Und wie ich anfangs schon erwähnte ist „Salvation“ ein Monster. Ein Monster an Ideen, Vielfalt und angenehmer Bösartigkeit, wie man sie im Black Metal heutzutage nur noch selten findet. Wenn ich auf jeden Song einzeln eingehen würde, würde diese Rezension kein Ende finden, denn es gibt bei einer Spielzeit von 66 Minuten viele Details zu entdecken. Brennende Riffs vereinen sich mit einem Donnerknall an einem Drumming zu besonderen Arrangements und abwechslungsreichen Killermomenten (z. B. bei „Perdition’s Light“). Und obwohl der Geschwindigkeitspegel generell sehr hoch ist, entfalten sich auch melodische und ruhigere Klänge. Düstere Atmosphäre wird durch diverse Filmsamples erzeugt (z. B. aus Das siebente Siegel oder dem Ende bei dem, ich muss es wieder sagen, genialen „In Manus Tuas“ aus quietschender Violine, dass wie aus einem Schwarzweiß-Film aus dem Deutschland der 20er entsprungen ist – wenn mir jemand sagen kann, woher das ist, wäre ich demjenigen sehr verbunden!) und leitet jeden Song auf eine passende und nicht nervende Weise ein bzw. aus. Das Songs, die nur aus einem Riff bestehen, wirken können, beweist z. B. „Circle Of Eyes“, der selbst bei einer Länge von knapp 13 Minuten keineswegs langweilig und monoton ist, denn mit dem Mönchschor im Hintergrund ist es wohl einer der herausragendsten Tracks auf dem Album. Ein wichtiger Aspekt bei FUNERAL MIST ist auch Arioch, der seine tiefen Stimmbänder abwechslungsreich aufs Teuflischste malträtiert und, ich wage es mal zu behaupten, über die einzigartigste Stimme im Black Metal-Genre verfügt. Durch seine kraftvolle und herrschende Art, die Texte herauszukeifen, hört man schon aufgrund dessen gebannt zu. Textlich wird kein plumper Satanismus gepriesen, sondern handeln in hervorragendem Englisch und Latein in intelligenter Weise von theologischen Themen. Auch das Layout verdient mehr als nur einen Blick, wie man schon an dem Cover erkennen kann. Hier trieft es nur so vor kranken Bildern und missgebildeten Babies, neben einem optimistisch dreinguckenden Sensenmann. ABER: es ist trotz allem kein Album für den schnellen Verzehr. Zu Beginn mag „Salvation“ sicher unstrukturiert und chaotisch wirken, doch wer auf diesen einzigartigen Stil steht, dem werden die Pforten zur Hölle nach einigen Hördurchgängen eröffnet.

Kurzum: es ist Black Metal, wie er sich im 21. Jahrhundert anzuhören hat.

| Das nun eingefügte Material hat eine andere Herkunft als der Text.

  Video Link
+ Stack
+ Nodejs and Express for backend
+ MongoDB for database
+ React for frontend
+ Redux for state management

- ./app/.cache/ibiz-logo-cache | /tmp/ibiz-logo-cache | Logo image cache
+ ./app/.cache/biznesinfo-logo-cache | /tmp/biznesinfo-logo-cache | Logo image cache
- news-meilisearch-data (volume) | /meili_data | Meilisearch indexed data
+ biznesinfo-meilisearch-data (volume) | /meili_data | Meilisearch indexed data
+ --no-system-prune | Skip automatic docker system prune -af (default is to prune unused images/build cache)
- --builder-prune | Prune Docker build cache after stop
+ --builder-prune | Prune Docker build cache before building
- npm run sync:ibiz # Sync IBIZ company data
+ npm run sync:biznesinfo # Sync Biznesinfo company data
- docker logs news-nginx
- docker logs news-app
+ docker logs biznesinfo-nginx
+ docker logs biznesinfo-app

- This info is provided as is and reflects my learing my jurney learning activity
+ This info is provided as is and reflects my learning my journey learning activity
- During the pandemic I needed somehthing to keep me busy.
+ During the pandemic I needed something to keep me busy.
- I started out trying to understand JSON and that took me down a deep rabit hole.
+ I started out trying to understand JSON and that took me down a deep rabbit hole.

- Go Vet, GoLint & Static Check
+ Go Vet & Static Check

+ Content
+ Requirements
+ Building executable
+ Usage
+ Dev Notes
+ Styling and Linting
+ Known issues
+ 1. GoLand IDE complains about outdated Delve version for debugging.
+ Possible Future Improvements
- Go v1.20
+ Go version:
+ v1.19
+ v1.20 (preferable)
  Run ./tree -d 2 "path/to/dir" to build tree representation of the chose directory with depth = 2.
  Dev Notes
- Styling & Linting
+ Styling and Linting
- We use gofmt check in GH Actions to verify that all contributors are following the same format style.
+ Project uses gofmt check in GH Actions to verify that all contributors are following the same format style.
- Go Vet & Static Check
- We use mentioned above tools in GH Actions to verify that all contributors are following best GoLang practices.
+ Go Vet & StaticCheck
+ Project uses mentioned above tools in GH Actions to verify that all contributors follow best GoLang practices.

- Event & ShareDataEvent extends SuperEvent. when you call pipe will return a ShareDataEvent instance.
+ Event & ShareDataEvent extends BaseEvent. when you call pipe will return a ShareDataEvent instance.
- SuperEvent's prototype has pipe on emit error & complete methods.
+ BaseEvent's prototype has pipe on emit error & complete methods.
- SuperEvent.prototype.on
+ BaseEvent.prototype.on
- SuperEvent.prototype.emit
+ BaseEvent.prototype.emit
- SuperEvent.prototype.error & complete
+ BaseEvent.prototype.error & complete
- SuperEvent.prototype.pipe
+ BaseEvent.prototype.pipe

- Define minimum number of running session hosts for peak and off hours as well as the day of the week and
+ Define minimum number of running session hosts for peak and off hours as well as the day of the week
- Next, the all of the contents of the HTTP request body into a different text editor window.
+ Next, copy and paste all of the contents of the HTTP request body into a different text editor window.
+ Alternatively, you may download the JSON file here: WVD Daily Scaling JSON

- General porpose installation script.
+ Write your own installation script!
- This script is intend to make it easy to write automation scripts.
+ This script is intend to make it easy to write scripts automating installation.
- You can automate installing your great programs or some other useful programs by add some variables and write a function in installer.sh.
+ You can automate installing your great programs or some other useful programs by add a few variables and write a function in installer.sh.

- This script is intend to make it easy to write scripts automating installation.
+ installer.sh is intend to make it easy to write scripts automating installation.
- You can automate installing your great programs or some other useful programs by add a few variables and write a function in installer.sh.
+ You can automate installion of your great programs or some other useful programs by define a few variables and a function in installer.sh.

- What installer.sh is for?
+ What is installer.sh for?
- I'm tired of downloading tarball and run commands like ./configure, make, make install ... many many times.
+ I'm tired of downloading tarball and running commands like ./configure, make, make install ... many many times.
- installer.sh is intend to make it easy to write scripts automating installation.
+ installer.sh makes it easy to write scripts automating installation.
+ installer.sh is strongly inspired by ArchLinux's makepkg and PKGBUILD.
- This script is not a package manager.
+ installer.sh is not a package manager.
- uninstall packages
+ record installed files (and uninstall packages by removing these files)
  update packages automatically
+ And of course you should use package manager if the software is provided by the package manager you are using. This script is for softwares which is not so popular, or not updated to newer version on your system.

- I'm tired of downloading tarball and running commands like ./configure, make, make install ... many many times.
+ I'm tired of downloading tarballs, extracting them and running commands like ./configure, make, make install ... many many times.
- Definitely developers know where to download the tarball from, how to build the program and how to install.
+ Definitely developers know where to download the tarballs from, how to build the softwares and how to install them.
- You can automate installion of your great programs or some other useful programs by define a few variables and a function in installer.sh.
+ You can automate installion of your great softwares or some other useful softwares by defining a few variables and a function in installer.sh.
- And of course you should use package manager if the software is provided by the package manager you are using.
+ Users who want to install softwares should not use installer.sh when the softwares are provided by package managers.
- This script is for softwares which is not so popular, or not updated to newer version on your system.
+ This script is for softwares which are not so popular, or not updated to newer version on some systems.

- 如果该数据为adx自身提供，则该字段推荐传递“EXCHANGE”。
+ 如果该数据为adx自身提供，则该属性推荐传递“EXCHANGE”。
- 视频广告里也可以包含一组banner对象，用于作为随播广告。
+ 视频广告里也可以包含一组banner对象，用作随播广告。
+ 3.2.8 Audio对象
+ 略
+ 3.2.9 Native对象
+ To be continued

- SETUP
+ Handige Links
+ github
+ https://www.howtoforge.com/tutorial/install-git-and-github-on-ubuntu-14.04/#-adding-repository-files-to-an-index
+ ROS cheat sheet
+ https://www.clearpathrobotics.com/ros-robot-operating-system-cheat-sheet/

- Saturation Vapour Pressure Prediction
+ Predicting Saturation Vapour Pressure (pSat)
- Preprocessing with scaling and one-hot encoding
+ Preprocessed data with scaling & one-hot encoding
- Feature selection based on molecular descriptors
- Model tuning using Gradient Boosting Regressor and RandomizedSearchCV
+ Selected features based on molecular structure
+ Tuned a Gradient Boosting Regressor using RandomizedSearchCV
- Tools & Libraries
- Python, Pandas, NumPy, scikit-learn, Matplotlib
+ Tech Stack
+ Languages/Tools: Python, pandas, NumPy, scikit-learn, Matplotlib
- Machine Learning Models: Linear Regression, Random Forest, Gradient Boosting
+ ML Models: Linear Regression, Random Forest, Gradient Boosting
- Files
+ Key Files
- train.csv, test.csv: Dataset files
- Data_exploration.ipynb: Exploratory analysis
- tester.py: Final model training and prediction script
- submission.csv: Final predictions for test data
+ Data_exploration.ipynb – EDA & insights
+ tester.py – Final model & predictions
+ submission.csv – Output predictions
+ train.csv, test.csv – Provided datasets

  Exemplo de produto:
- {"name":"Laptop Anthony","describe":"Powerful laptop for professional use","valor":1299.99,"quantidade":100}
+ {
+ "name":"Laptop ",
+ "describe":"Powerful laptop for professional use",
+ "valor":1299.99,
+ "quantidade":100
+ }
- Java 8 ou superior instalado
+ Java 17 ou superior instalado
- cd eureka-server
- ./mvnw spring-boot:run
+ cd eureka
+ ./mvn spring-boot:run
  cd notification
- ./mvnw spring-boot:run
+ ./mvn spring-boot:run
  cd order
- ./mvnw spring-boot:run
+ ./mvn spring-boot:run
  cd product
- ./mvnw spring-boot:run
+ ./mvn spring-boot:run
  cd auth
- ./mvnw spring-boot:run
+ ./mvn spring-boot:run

Ein Meisterwerk ohne Ausfall, dass man mit keiner anderen Band vergleichen kann. Wenn man sich bewusst macht, dass Arioch für das gesamte musikalische, wie auch mit einigen Ausnahmen für das lyrische Material verantwortlich ist, wünscht man sich eigentlich, dass er ein wenig kürzer mit MARDUK tritt, damit es hoffentlich bald wieder neues Material gibt. In diesem Sinne: ANATHEMA MARANATHA!